A key factor in technology purchases is that semiconductor production ramps up quickly with yields above 80%, otherwise the $35 million spent on a single immersion lithography tool from companies such as ASML or Nikon will not meet cost of ownership mandates.

Back in late April, 2009 during a conference call, an analyst asked Rick Tsai, president and chief executive of TSMC (NYSE:TSM), about yield problems with the company's 40-nm process. He said: ''There have been difficulties with the yields. 40-nm is a difficult technology to manufacturer.

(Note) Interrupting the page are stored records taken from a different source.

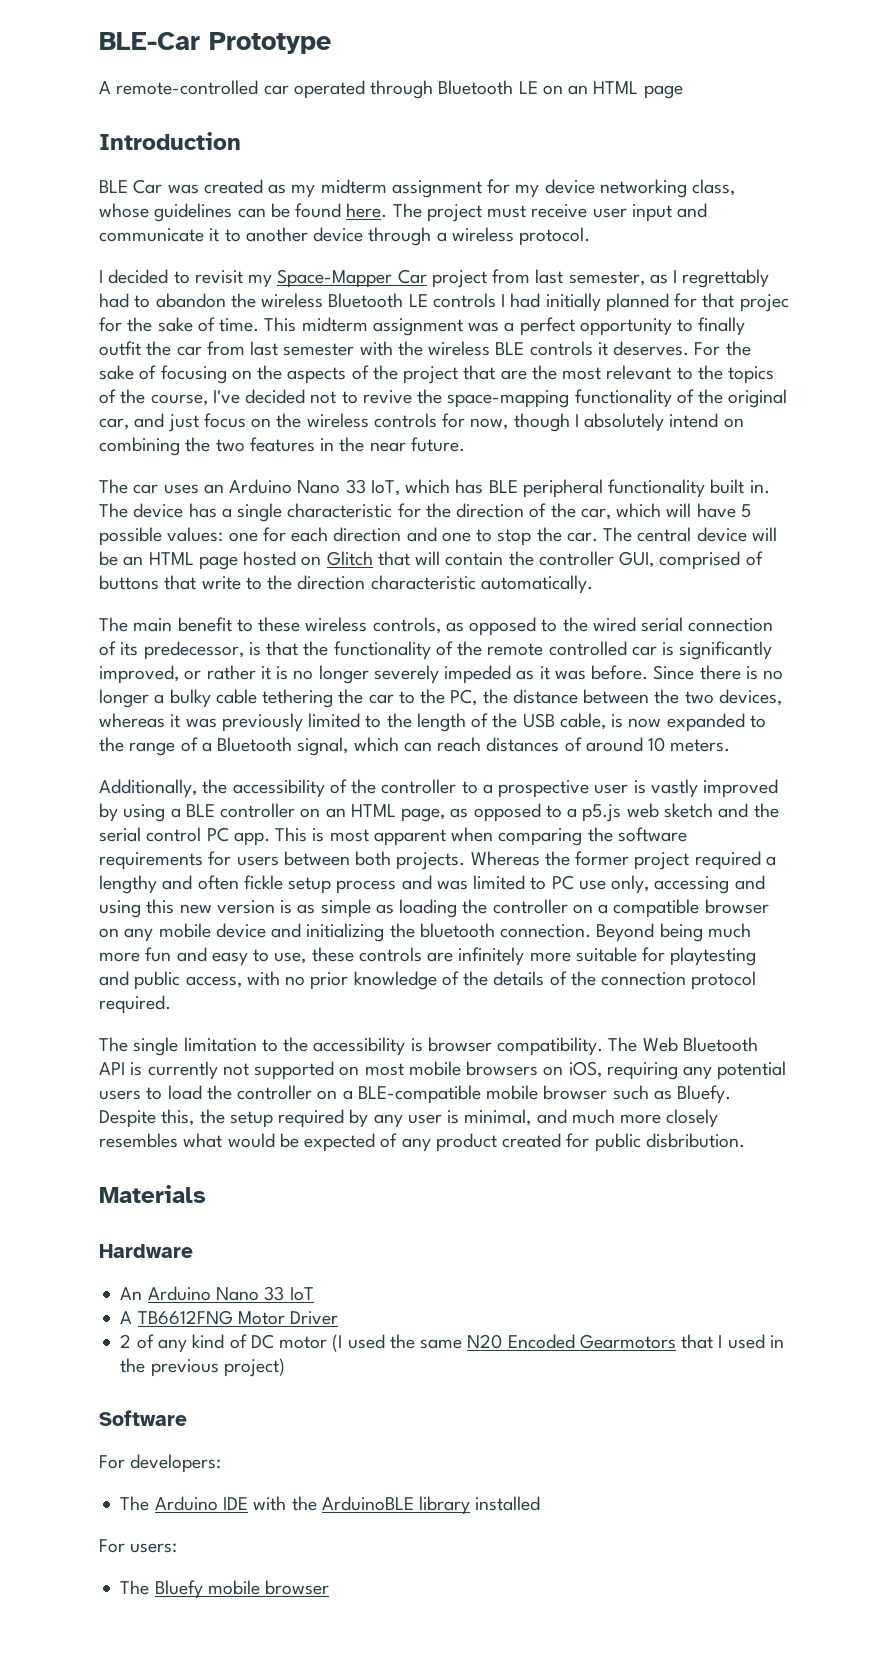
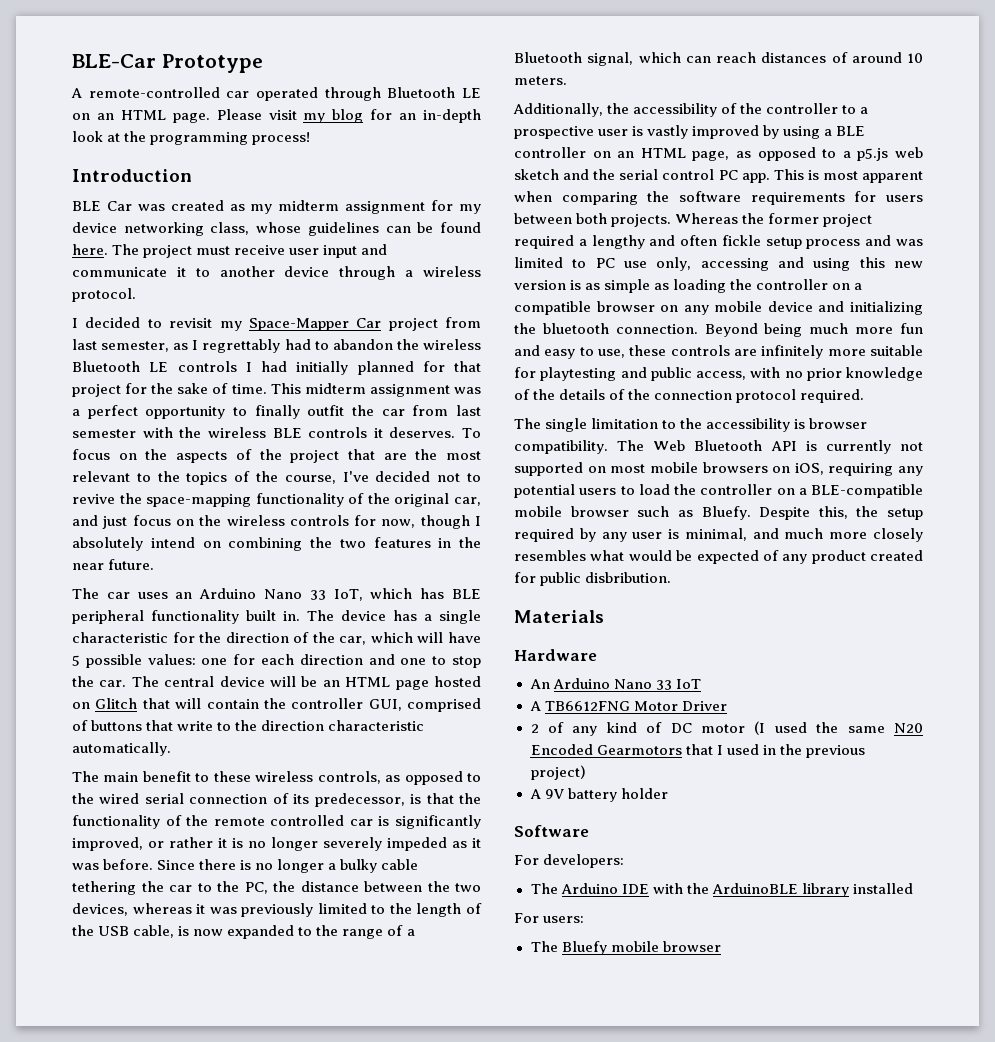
- A remote-controlled car operated through Bluetooth LE on an HTML page
+ A remote-controlled car operated through Bluetooth LE on an HTML page. Please visit my blog for an in-depth look at the programming process!
- I decided to revisit my Space-Mapper Car project from last semester, as I regrettably had to abandon the wireless Bluetooth LE controls I had initially planned for that projec for the sake of time.
+ I decided to revisit my Space-Mapper Car project from last semester, as I regrettably had to abandon the wireless Bluetooth LE controls I had initially planned for that project for the sake of time.
- For the sake of focusing on the aspects of the project that are the most relevant to the topics of the course, I've decided not to revive the space-mapping functionality of the original car, and just focus on the wireless controls for now, though I absolutely intend on combining the two features in the near future.
+ To focus on the aspects of the project that are the most relevant to the topics of the course, I've decided not to revive the space-mapping functionality of the original car, and just focus on the wireless controls for now, though I absolutely intend on combining the two features in the near future.
+ A 9V battery holder

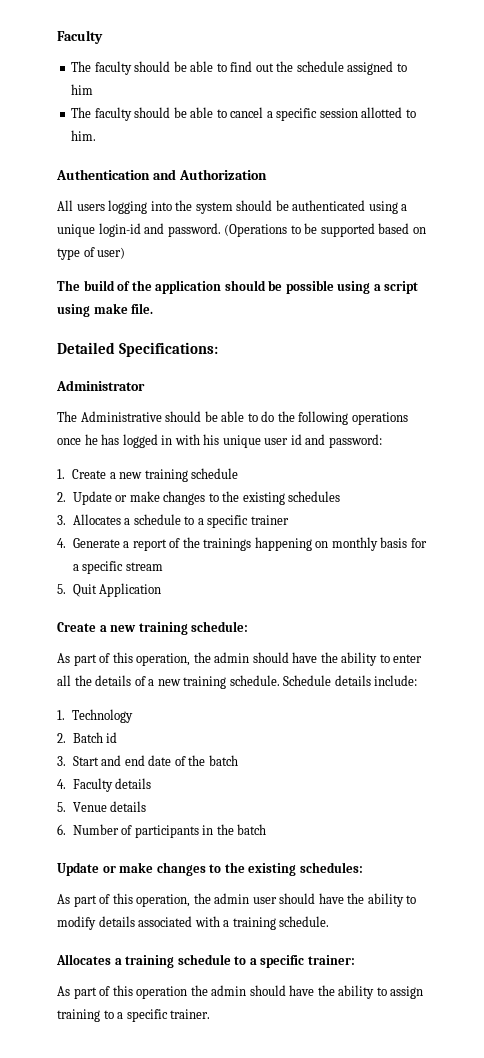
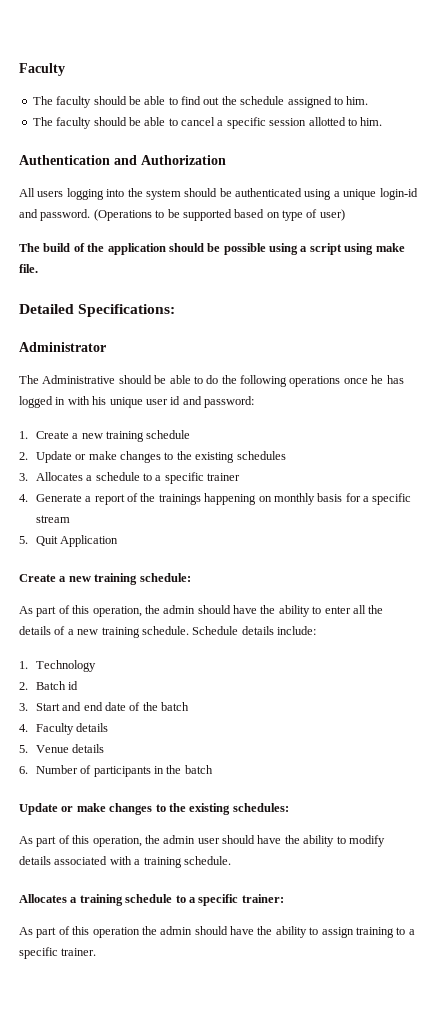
- The faculty should be able to find out the schedule assigned to him
+ The faculty should be able to find out the schedule assigned to him.

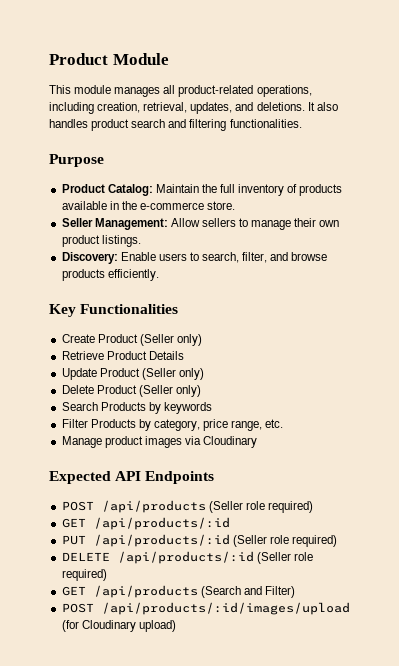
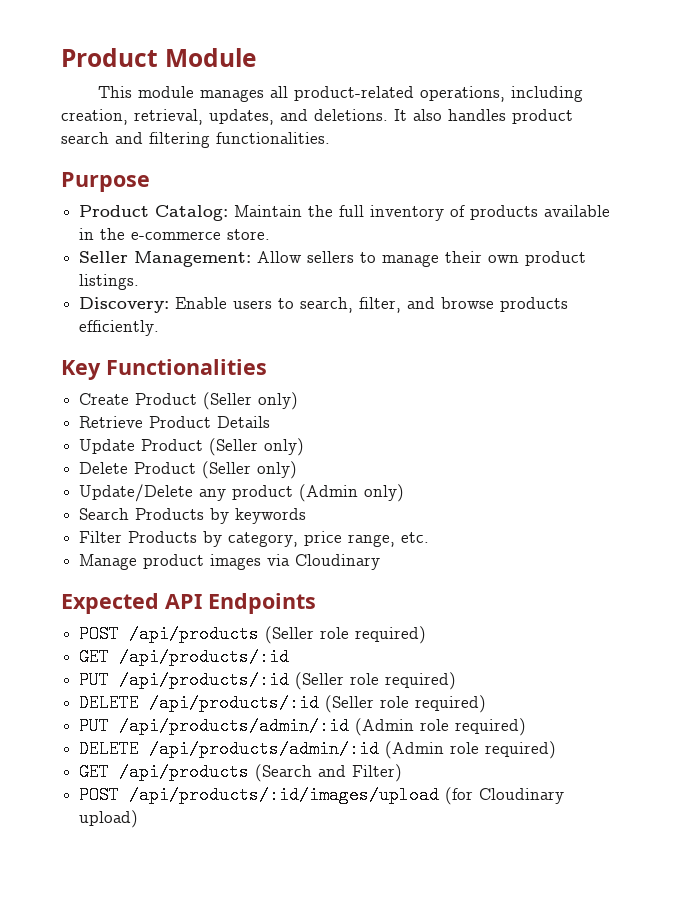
+ Update/Delete any product (Admin only)
+ PUT /api/products/admin/:id (Admin role required)
+ DELETE /api/products/admin/:id (Admin role required)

We understand the root of the problem.” Two months later, chairman Morris Chang assumed the role of CEO from Tsai.

Fast forward to January 2010. According to a new article in Taiwan-based DigiTimes, foundry chipmakers, including TSMC, have been struggling to increase their yields on 40nm to over 70%. Clients using TSMC's 40nm node include graphical processing unit (GPU) vendors AMD and Nvidia (NASDAQ:NVDA), and FPGA chip supplier Altera (NASDAQ:ALTR). In 9 months TSMC is still having a problem.

The DigiTimes article also noted that UMC is also working with customers to volume produce 40nm products and that FPGA chipmaker Xilinx (NASDAQ:XLNX), which has placed orders for 40nm-generation products with its long-term foundry partner, has moved to diversify its production sources to minimize the risk of shipment delays.

TSMC and UMC are the leading foundries in the semiconductor industry and are leaders among manufacturers of leading-edge semiconductors. If yields are low ad 40nm, one must assume that yields are low throughout the industry. If equipment is not meeting production requirements, shortages in the semiconductors being manufactured will result.

Chip makers are naturally working to solve the yield problem, which is usually a combination of production and design issues. They have the option of purchasing additional equipment to overcome the bottleneck, which is what I suspect happened in the ramp in equipment purchases in Q4 2009, particularly by TSMC as part of its $4.6 billion capex in 2009. But with surplus 40nm equipment in place, I expect we’ll see a leveling off of capex for a few quarters going forward until semiconductor demand catches up with production capacity.